Rather, there was a mini-breakthrough in that both Iran on the one side and the
United States, Britain, China, France, Russia and Germany on the other agreed
to hold a follow-up meeting later this month. What is more, US and Iranian
representatives met one-on-one on the sidelines of the meeting, following an
11th-hour request by the US on Wednesday.
Adding to the flurry of diplomatic initiatives surrounding the Geneva talks was
a surprise move by the US Department of State to grant a visa to Iranian
Foreign Minister Manouchehr Mottaki to
visit Washington, ostensibly to inspect Iran's Interest Section. However, this
unprecedented visit might have been mainly symbolic as a gesture of goodwill by
the Barack Obama administration on the eve of the Geneva meeting.
Reciprocating the warm signals from Washington, Mottaki in an interview with
the Council on Foreign Relations reiterated Iran's readiness for comprehensive
and constructive dialogue, while making it clear that Tehran's intention at the
Geneva talks was to defend the country's nuclear rights.
"Our intention is also to see if there is a change of behavior on the part of
the Obama administration and if we can detect evidence of a new behavior away
from the hegemonic mindset and toward mutual respect," Mottaki said, adding
that the threat of sanctions could "ruin opportunities for cooperation".
Mottaki's presence in the US has been a major plus for US-Iran diplomacy, by
allowing Iran to complement its moves at the negotiation table in Geneva with
Mottaki's string of interviews to the US media, meant to bolster Iran's public
diplomacy.
Iranian President Mahmud Ahmadinejad, on the other hand, added some meaningful
bone to Iran's negotiation posture by holding a press conference one day ahead
of the Geneva talks.
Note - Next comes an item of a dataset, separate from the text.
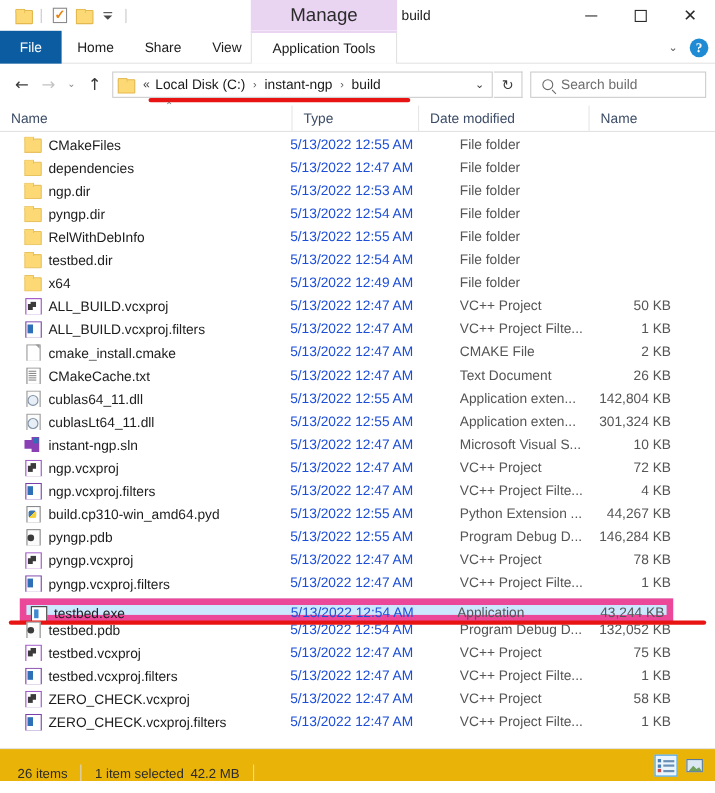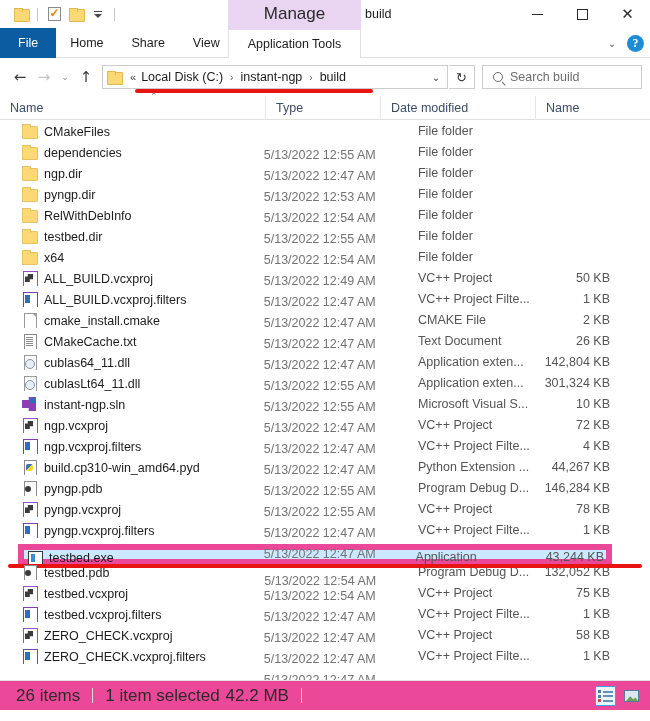"5/13/2022 12:55 AM" .cell-date { color: #737373 -> #1d4ed8; margin-top: 24px -> none }
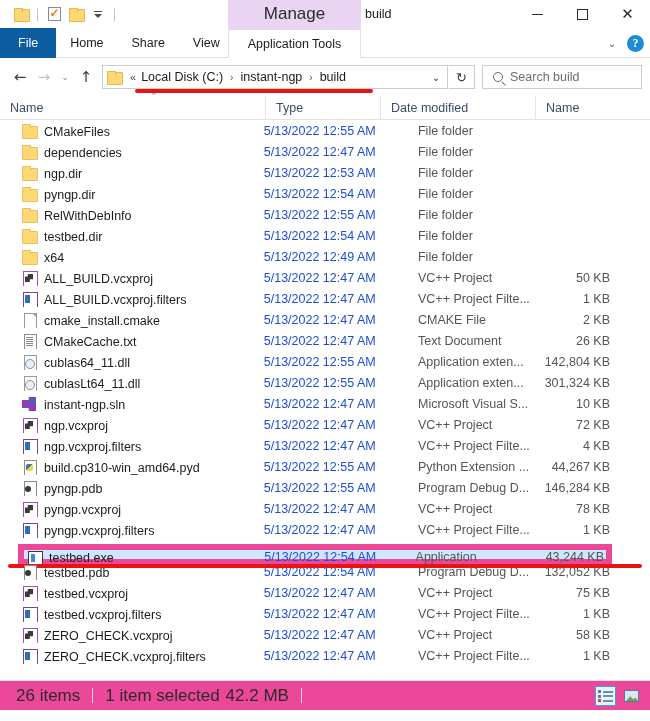"26 items" .statusbar { align-items: center -> flex-end; background: #ec4899 -> #eab308; font-size: 17px -> 12px }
He expressed optimism about the meeting and proposed the
establishment of "three specialized committees" that would issue reports on
pertinent nuclear and non-nuclear issues of mutual concern, culminating in a
"summit of heads of states".
Also, Ahmadinejad made sure that such gestures by Iran would be understood as a
part of his government's efforts to shore up Iran's role in "global
management". In other words, as aspects of a coherent global strategy that
seeks to assert a trans-regional and indeed global status for Iran in light of
Iran's geostrategic and geoeconomic importance.
The details of the Geneva talks had not been made public at time of writing.
Ahead of the meeting, a statement by a US State Department spokesperson
referred optimistically to the talk's prospects of leading to "more in-depth
dialogue". He also assured the world that the US would refrain from "snap
judgments".
Although on the latter, the US's negotiator, William Burns, a George W Bush
appointee who is ranked as under secretary of state for political affairs,
seemed to harbor minor misgivings about the ability of Iran's negotiation team
led by Saeed Jalili to "make decisions", per an interview with a former US
official who spoke to the author on condition of anonymity.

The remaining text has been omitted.